ABOUT THIS TASK ▸ From the records below, copy each line in which the string "Importante" occurs.

(Items listed in a dataset)
• • • •
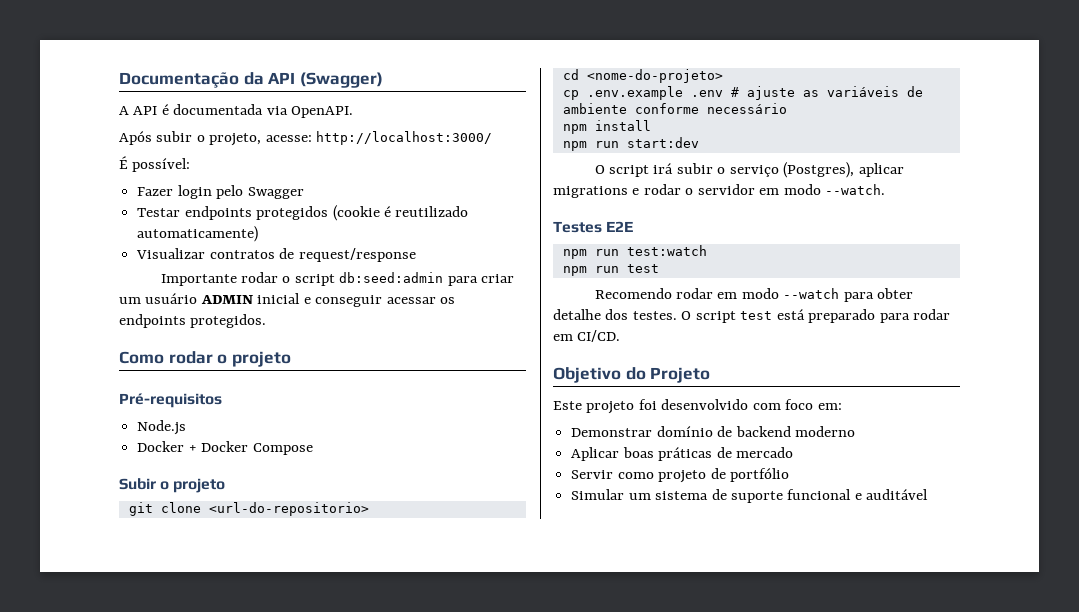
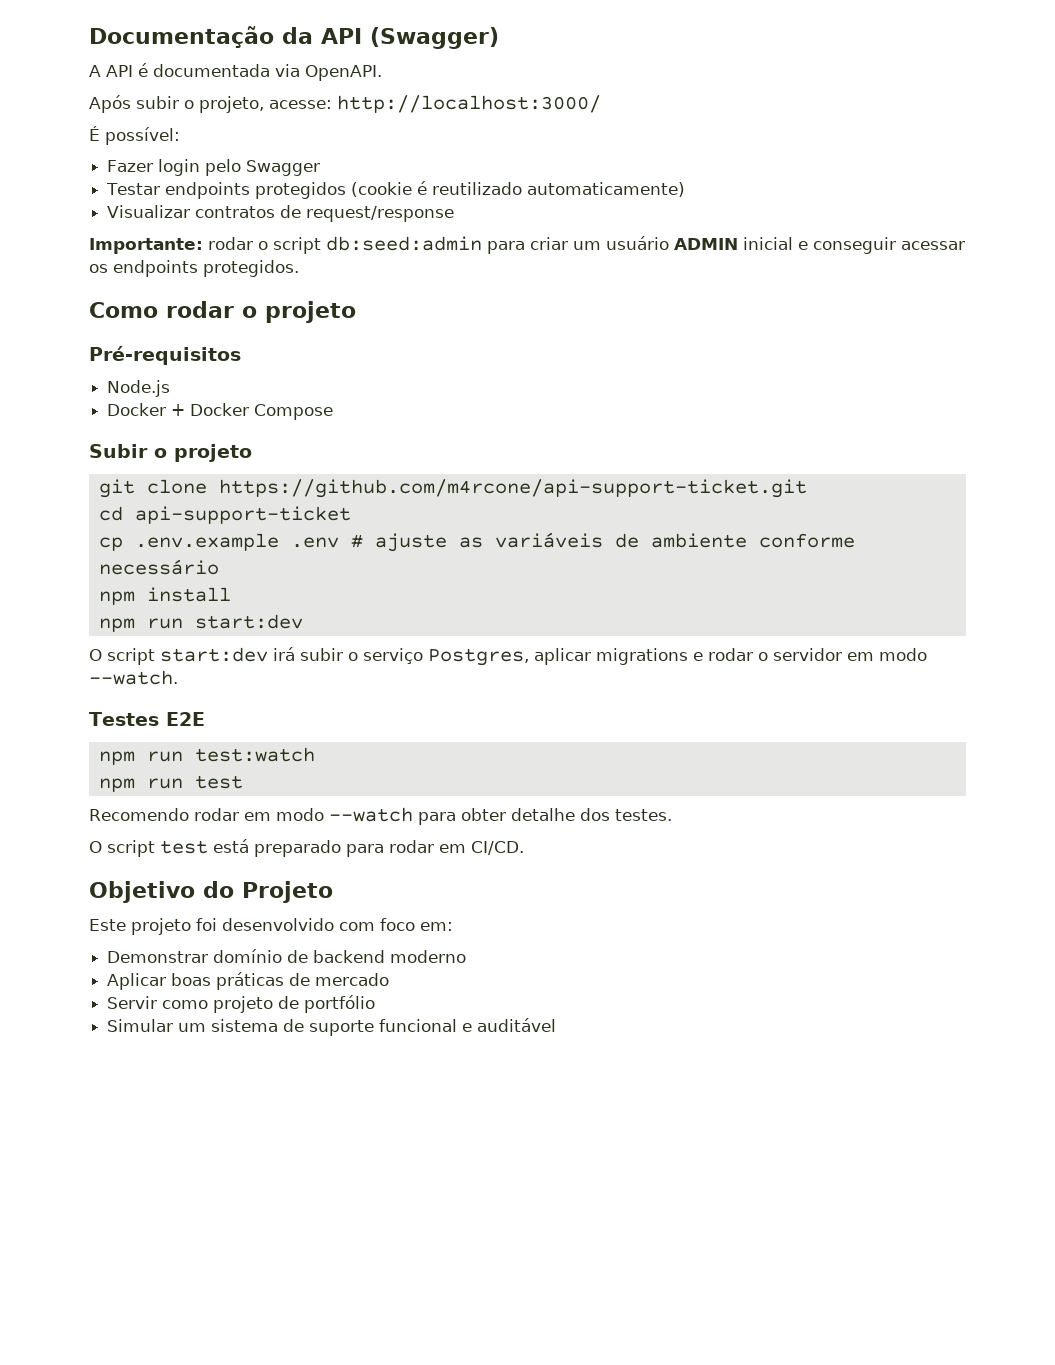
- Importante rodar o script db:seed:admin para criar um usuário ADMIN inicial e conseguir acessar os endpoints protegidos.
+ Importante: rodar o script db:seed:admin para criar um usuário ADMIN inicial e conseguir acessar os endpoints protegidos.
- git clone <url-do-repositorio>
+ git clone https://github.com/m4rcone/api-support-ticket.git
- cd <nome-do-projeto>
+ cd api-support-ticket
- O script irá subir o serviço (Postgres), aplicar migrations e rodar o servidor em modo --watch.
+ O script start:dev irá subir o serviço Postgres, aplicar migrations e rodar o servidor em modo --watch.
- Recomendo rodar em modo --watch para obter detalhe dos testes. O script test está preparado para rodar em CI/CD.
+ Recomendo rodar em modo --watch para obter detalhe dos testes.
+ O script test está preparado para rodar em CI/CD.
• • • •
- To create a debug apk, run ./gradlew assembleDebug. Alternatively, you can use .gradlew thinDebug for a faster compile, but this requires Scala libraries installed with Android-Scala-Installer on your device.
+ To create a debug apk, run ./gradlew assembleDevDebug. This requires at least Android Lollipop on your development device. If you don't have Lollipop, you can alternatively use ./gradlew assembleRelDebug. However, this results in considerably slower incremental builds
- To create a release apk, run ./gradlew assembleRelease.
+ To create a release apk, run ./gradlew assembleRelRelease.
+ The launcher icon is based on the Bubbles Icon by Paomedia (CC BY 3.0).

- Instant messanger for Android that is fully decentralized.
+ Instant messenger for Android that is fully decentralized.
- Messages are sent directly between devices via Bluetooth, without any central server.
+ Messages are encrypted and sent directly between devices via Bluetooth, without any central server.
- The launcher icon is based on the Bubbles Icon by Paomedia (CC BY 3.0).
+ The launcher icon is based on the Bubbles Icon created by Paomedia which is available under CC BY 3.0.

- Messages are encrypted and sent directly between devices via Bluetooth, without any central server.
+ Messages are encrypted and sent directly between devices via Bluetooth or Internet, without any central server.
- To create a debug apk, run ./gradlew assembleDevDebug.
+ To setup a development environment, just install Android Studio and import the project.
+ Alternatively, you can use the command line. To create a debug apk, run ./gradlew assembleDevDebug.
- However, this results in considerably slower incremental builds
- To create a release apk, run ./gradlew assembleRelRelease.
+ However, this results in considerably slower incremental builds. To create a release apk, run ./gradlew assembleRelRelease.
• • • •
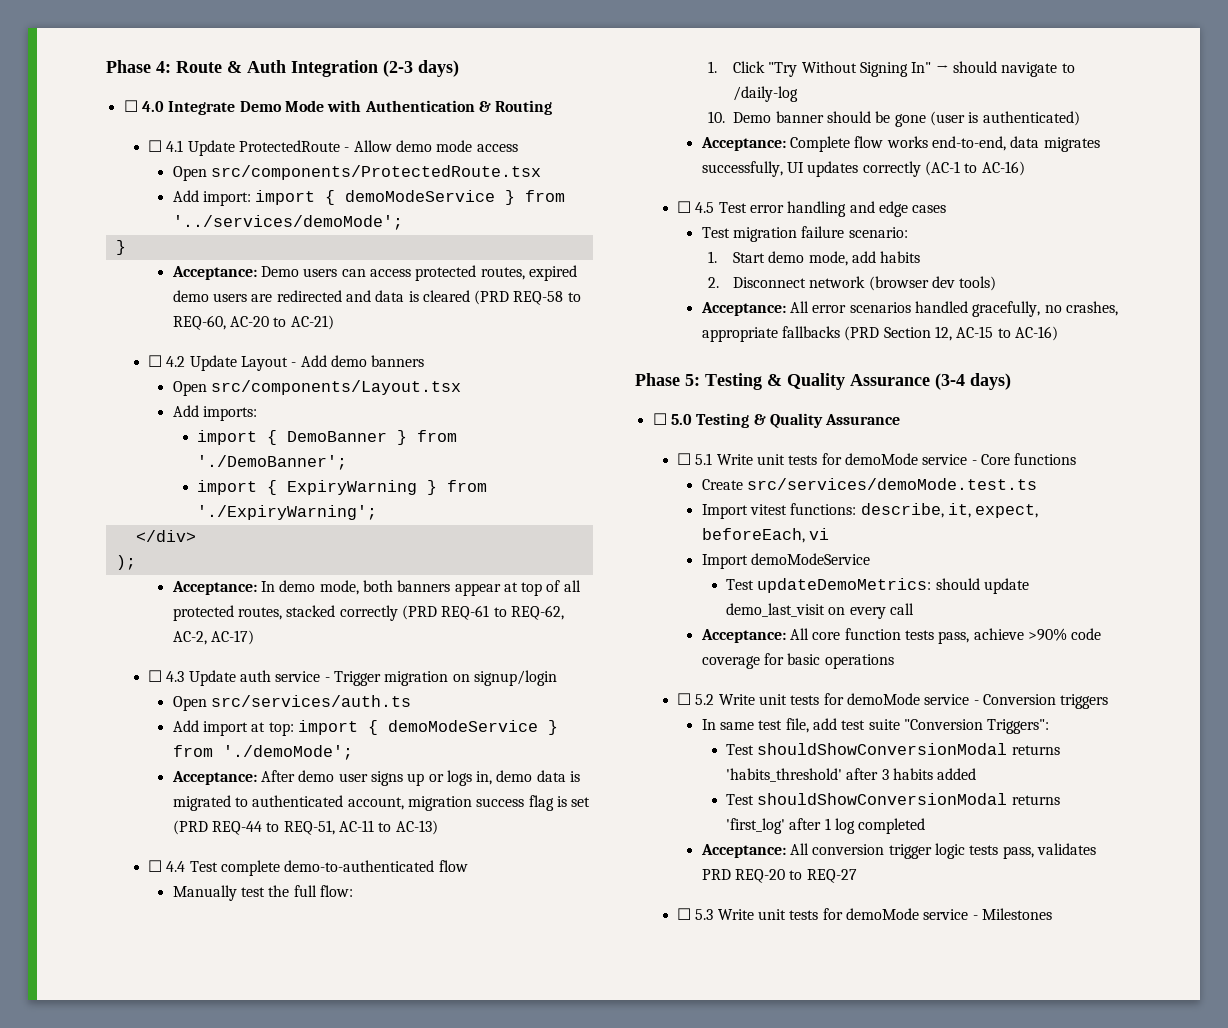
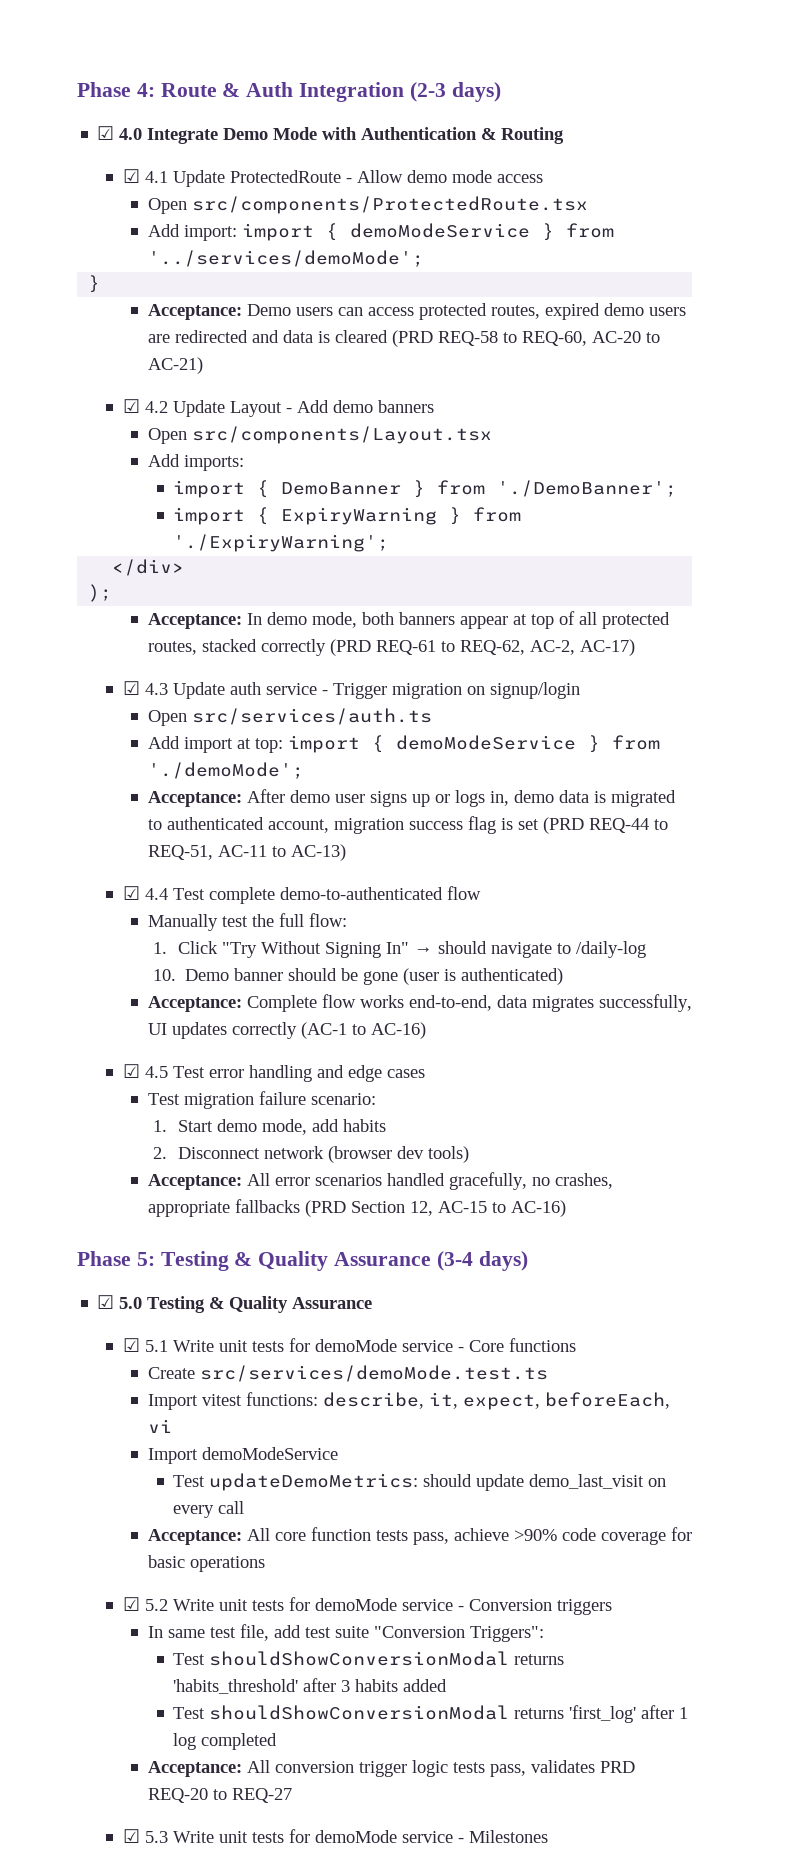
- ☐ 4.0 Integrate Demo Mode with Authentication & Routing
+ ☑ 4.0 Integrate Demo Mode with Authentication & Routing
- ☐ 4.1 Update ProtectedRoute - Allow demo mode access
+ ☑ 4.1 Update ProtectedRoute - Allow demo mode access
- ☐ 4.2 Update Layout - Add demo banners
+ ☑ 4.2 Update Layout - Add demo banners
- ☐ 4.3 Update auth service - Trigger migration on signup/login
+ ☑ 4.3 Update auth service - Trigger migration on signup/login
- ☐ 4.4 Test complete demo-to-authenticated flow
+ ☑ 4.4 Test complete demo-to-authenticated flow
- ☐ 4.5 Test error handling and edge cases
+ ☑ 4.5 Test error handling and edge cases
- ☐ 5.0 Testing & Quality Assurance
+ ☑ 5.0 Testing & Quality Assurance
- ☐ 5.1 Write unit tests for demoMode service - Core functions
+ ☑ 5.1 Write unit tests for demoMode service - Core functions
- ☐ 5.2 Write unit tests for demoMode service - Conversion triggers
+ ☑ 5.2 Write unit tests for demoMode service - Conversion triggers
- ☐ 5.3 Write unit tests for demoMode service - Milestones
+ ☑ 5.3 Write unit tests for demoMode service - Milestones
• • • •
TASK RESPONSE ▸
- Importante rodar o script db:seed:admin para criar um usuário ADMIN inicial e conseguir acessar os endpoints protegidos.
+ Importante: rodar o script db:seed:admin para criar um usuário ADMIN inicial e conseguir acessar os endpoints protegidos.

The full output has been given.